JP2010113191A - Infrared optical system - Google Patents

Abstract

<P>PROBLEM TO BE SOLVED: To provide an infrared optical system that provides a favorable image and is suitable for a monitoring camera arranged under a severe environment, and to provide an infrared lens for sufficiently removing remaining chromatic aberration in an infrared region. <P>SOLUTION: The infrared optical system is used in a wavelength region of 3-14 &mu;m from infrared to far infrared. The infrared optical system includes two lenses, a first convex meniscus lens whose convex surface faces the object side and a second concave meniscus lens whose concave surface faces the object side, in this order from the object side. Both surfaces of at least one of the first lens and second lens are used as diffraction optical element surface. <P>COPYRIGHT: (C)2010,JPO&amp;INPIT

Description

  The present invention relates to an infrared optical system used in a wavelength range from 3 μm to 14 μm from infrared to far infrared, and relates to an optical system used for, for example, a surveillance camera, an infrared camera, an in-vehicle camera, and a camera with a mobile phone.

  2. Description of the Related Art Conventionally, for example, as shown in claim 1 of Patent Document 1, a single-focus imaging lens for forming an optical image on an imaging surface of an imaging device, which is a first lens arranged in this order from the object side And at least one of the first lens and the second lens is a glass lens having positive optical power, and at least one of the lens surfaces constituting the first lens and the second lens. A single focus imaging lens configured on a diffractive surface is disclosed. As indicated by paragraph number 0029 on page 7 of the document, it is described that two or more diffractive surfaces may be introduced. Furthermore, a lens system is disclosed in which diffractive optical element surfaces are arranged on the second lens surface of the first lens and the first lens surface of the second lens, respectively.

  Further, as described in, for example, Patent Document 2, page 5, paragraph number 0020, FIG. 1, a diffractive optical element is arranged on the second lens surface of the first lens formed of zinc sulfide (ZnS) 3. A group of three infrared lenses are disclosed.

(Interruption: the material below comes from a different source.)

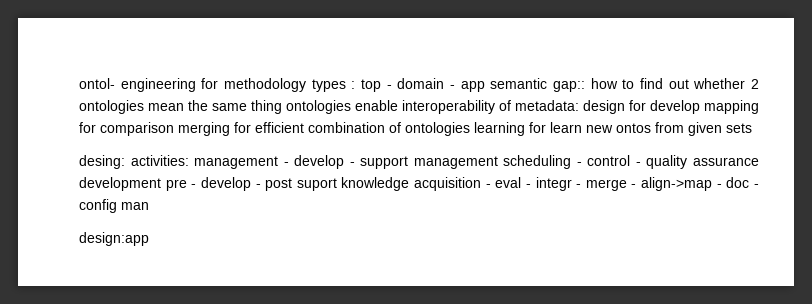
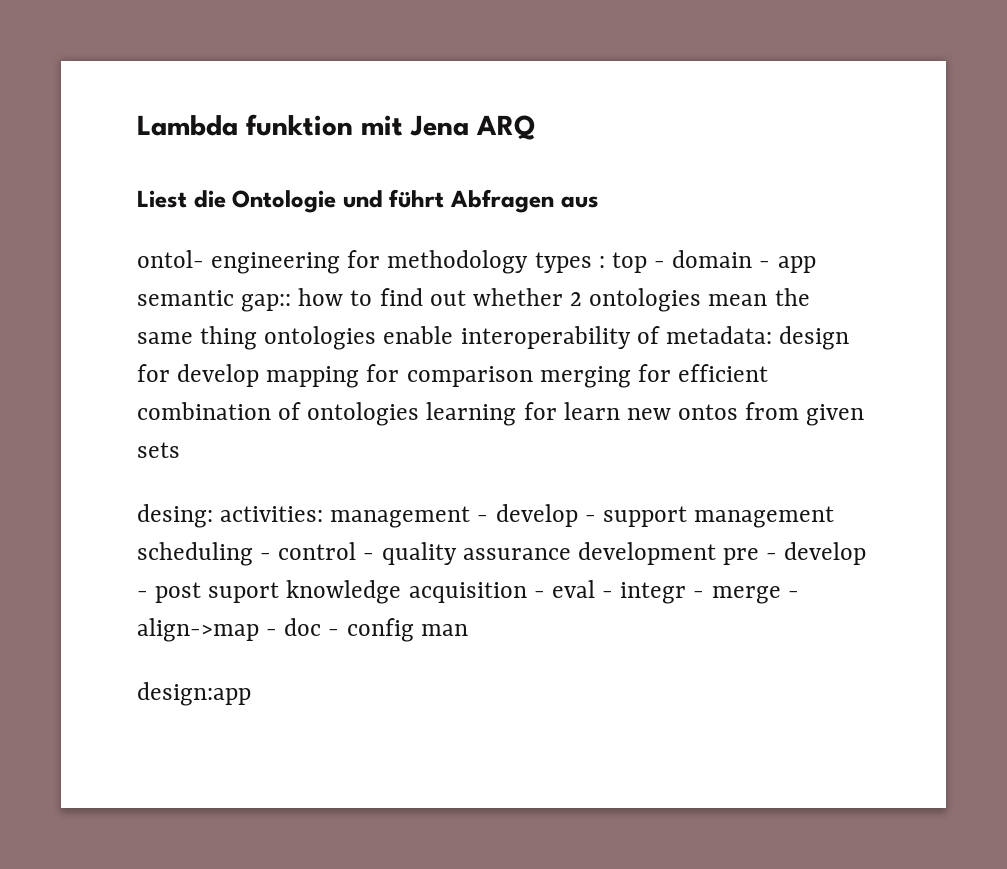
+ Lambda funktion mit Jena ARQ
+ Liest die Ontologie und führt Abfragen aus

For example, in Patent Document 3, an optical system is configured using zinc sulfide (ZnS) as a lens material, and chromatic aberration is corrected by using a diffractive optical element on the concave surface side of the first lens.
JP 2007-333883 A JP 2007-244102 A JP 2003-295052 A

  However, in the above-described single-focus imaging lens described in Patent Document 1, although two or more diffractive optical element surfaces are arranged, diffractive optics are respectively provided on the second lens surface of the first lens and the first lens surface of the second lens. Only the element surfaces are arranged, not on the first lens surface and the second lens surface of the same lens, and it is sufficient to simply arrange the diffractive optical element on one lens surface of one lens. It cannot be corrected, and cannot be used for a special camera such as a surveillance camera suitable for a wavelength range from 3 μm to 14 μm of infrared rays to far infrared rays.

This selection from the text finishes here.